Getting What You Asked For Can Be A Double-edged Sword

By Rosie and Jo’s mum.

Life as a parent of a child with additional needs is a series of challenges and our other blog posts are testament to the number of battles we are forced to fight.

Some of the battles are for things we never wanted in the first place.  That might sound strange to some people but I think a fair few who are in the same boat will know exactly what I mean without reading another word.

I remember the first time I realised that Rosie had a neurodevelopmental disorder. I was talking through her developmental history with a CAMHS clinical psychologist.  He skilfully led me through the story of her life, very patiently, allowing me to gradually put the pieces together and work out for myself that I was describing an autistic child.  I had literally never crossed my mind before.  I left the appointment in shock, called in at Tesco on the way home, left without buying anything and then spent six months unable to allow the word ‘autism’ to pass my lips.

Very soon after this revelation, it became clear to me that a formal diagnosis was the key to Rosie getting the educational support she needed.  So, while still processing the information and its wider implications for Rosie and our family, I also had to begin work to help gather the evidence that a diagnosis was appropriate.  This became somewhat of a battle because the school staff were determined to prove us and CAMHS wrong.

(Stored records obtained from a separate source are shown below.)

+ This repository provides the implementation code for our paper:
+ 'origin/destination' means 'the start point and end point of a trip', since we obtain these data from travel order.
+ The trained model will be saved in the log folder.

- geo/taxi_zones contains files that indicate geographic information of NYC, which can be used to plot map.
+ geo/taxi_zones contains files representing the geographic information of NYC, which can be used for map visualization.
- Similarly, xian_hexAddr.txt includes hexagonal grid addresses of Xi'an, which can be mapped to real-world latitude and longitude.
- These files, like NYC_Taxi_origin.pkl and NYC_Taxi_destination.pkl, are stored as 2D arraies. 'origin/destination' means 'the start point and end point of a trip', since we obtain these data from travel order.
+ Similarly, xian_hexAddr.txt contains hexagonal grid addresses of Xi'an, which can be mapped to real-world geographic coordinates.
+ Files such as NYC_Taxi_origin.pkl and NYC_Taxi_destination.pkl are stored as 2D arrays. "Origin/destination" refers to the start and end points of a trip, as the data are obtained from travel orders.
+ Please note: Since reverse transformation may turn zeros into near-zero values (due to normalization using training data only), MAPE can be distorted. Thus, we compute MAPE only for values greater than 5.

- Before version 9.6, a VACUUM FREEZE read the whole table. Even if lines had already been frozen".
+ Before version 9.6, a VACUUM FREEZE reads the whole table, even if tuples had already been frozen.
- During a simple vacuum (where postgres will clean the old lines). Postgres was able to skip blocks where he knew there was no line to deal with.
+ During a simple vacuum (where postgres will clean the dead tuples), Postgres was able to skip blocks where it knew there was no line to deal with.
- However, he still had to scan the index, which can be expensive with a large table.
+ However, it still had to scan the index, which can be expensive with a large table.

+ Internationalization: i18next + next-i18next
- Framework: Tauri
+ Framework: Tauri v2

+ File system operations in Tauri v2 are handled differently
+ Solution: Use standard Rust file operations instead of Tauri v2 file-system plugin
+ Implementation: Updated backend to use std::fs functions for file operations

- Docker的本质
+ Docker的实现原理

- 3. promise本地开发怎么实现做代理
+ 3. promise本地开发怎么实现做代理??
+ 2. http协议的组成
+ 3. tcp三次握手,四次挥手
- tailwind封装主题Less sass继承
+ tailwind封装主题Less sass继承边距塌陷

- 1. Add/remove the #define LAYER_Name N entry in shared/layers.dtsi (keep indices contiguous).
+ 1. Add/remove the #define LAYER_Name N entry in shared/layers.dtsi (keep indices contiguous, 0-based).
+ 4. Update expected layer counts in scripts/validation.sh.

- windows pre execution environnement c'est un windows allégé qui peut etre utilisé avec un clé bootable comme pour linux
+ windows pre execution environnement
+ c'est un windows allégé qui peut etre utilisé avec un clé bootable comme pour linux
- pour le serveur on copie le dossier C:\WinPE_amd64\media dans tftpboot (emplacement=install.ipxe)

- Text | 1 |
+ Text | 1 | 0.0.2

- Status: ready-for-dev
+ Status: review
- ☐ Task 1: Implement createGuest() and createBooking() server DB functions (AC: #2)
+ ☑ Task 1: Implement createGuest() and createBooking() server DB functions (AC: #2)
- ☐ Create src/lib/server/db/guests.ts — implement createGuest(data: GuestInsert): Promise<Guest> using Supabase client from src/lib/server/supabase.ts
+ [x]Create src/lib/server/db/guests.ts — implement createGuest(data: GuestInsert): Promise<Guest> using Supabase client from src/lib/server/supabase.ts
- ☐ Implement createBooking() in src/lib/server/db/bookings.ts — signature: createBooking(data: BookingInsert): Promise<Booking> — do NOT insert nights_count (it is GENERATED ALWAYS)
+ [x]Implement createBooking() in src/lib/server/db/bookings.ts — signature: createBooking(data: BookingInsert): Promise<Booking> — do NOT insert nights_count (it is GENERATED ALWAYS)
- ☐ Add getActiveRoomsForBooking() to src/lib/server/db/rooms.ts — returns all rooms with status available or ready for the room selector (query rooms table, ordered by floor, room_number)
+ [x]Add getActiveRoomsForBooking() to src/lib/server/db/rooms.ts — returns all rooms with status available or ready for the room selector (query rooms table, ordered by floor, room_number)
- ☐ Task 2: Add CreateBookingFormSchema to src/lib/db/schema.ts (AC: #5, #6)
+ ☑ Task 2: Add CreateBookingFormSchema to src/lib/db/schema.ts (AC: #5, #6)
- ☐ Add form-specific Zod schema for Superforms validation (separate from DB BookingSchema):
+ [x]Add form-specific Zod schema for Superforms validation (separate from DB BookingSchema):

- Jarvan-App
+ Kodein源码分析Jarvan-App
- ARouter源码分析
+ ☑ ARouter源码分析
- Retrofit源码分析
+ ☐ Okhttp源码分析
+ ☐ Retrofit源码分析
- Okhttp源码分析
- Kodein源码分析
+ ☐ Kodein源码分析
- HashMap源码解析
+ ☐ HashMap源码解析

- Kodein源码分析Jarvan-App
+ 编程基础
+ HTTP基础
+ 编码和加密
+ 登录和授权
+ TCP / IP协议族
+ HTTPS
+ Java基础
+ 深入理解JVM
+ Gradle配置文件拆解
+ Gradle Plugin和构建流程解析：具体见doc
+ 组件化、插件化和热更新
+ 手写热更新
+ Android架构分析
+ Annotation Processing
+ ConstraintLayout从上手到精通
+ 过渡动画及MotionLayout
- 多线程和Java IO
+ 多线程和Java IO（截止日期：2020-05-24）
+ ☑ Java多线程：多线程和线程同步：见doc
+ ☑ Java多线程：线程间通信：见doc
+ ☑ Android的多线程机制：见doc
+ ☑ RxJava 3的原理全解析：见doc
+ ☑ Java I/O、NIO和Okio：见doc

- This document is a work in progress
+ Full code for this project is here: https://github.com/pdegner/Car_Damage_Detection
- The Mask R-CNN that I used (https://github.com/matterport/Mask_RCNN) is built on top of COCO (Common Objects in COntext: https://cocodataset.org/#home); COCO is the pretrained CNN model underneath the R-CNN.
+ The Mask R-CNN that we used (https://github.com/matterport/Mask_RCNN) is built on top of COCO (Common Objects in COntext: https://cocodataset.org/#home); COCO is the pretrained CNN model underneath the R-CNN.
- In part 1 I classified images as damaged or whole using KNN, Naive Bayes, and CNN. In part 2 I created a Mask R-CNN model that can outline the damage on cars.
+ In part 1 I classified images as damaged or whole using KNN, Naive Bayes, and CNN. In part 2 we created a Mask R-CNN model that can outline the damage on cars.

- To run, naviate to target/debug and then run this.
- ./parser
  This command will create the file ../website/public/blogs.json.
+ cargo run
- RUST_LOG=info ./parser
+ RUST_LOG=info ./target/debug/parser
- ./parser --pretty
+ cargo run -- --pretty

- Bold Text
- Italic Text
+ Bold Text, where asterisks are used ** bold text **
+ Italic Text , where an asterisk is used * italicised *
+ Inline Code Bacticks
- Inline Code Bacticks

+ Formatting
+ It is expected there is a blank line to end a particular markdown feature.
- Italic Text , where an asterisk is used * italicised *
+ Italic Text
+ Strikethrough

When the diagnosis was eventually confirmed by a panel of clinicians, my emotions were in turmoil.  Part of me was elated that she would now have access to support that was crucial to her education and part of me was in bits because this was confirmation that she had a disability and the challenges she was facing weren’t going to go away.

A friend persuaded me to apply for DLA and the outcome brought the same conflict of emotions.  Filling in the forms felt like a betrayal and forced me to accept that our life had yielded to her needs in many ways without us even realising.  It hurt to see her difficulties acknowledged in writing but, at the same time, the money she was entitled to would help us to give her what she needed.

Next came the statement of SEN.  This was essential to the right school placement but was also a collection of descriptions of (and comments on) what she couldn’t achieve and how much support she needed.

Very soon afterwards we started on the emotional rollercoaster that was the same process for Jo.

Over the years, every time someone has acknowledged either of my children’s needs and agreed that they qualified for support, I have felt a double-edged sword pushing a little deeper into my flesh.

The one example I will never forget was the day I received an email from the LA’s solicitors saying that they conceded the appeal to the SEND tribunal and would be funding a place at residential school for Jo.  This was a huge victory and one we had been hoping and praying would be ours for months, yet it was also confirmation, not only that no school in our county could meet our daughter’s needs, but also that I would have to get used to life without her at home in the evenings during the week. This was a huge relief and cause for celebration but terrifying and devastating at the same time.

I think this is one of the biggest challenges for me about having a child with additional needs.  So many of the fights we have are for things we never wanted in the first place.

Winning isn’t ever going to feel like a victory when it comes as an acknowledgement that your child needs something extra just to have a chance of equality, especially on the occasions when all you have achieved is the possession of a document you can use to force people to do what they should have been doing already.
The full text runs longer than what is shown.